§ **TASK GOAL**
Filter the entries below down to the lines that hold "headline".
---- ENTRIES PROVIDED
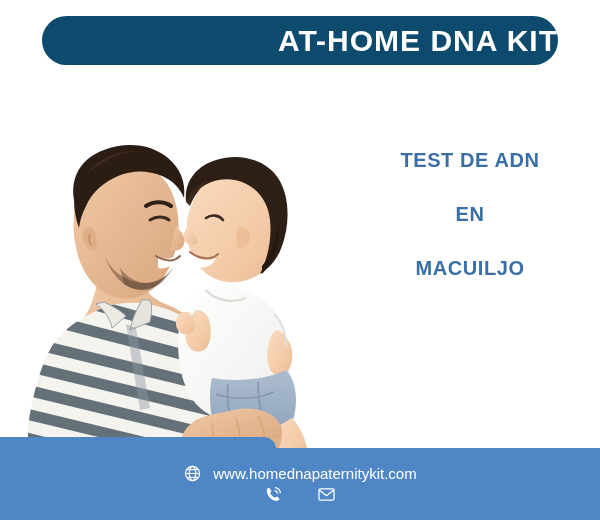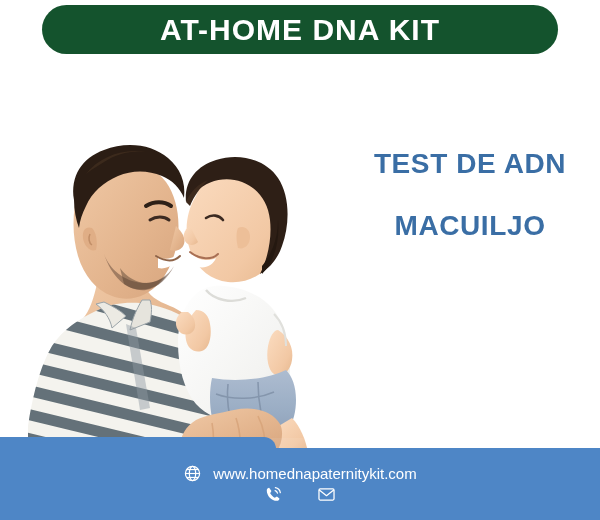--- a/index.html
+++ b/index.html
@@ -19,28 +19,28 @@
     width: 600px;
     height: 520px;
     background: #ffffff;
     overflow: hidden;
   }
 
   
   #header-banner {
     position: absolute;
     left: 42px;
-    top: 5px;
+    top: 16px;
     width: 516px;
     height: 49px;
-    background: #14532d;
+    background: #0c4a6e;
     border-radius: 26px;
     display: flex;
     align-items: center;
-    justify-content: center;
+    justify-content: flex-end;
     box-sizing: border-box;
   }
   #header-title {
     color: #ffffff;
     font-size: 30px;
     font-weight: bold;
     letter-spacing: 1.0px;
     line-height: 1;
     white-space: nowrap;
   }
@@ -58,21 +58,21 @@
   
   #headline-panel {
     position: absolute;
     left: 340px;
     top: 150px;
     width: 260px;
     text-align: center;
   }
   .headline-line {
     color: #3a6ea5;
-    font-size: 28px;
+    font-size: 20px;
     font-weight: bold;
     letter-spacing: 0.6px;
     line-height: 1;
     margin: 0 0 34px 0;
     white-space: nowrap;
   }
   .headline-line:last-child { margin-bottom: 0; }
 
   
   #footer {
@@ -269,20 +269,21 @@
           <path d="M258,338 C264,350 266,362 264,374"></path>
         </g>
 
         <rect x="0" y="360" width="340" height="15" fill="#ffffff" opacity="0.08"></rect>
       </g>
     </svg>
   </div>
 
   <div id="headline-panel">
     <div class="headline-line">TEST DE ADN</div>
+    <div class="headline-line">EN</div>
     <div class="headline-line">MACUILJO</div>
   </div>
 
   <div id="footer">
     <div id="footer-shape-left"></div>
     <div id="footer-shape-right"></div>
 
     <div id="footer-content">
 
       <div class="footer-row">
--------
---- ENTRIES PROVIDED
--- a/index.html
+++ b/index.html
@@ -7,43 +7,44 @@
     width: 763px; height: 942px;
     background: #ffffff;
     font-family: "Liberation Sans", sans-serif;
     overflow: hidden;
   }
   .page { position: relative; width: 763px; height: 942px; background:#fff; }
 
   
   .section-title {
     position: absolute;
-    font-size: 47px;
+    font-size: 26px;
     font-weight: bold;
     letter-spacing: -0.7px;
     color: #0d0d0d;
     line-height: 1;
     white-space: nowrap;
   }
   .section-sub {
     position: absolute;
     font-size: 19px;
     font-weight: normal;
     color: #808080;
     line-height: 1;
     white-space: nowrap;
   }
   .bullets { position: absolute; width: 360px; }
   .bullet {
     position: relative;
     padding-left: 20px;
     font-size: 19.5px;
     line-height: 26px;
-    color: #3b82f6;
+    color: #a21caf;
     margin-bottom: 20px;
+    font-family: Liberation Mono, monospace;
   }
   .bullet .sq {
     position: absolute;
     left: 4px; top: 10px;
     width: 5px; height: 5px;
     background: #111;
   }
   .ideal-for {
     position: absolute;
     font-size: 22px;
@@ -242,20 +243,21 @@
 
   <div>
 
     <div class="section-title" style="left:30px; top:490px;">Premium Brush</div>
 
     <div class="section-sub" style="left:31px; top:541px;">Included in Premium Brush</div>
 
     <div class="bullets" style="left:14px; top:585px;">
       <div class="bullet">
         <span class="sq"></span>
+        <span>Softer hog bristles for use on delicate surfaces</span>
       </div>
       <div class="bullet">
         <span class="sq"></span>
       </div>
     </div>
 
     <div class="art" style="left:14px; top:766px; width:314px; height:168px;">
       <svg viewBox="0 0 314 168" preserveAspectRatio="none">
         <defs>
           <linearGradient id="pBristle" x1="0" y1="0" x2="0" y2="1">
--------
§ **EXERCISE OUTPUT**
   #headline-panel {
   .headline-line {
   .headline-line:last-child { margin-bottom: 0; }
   <div id="headline-panel">
     <div class="headline-line">TEST DE ADN</div>
+    <div class="headline-line">EN</div>
     <div class="headline-line">MACUILJO</div>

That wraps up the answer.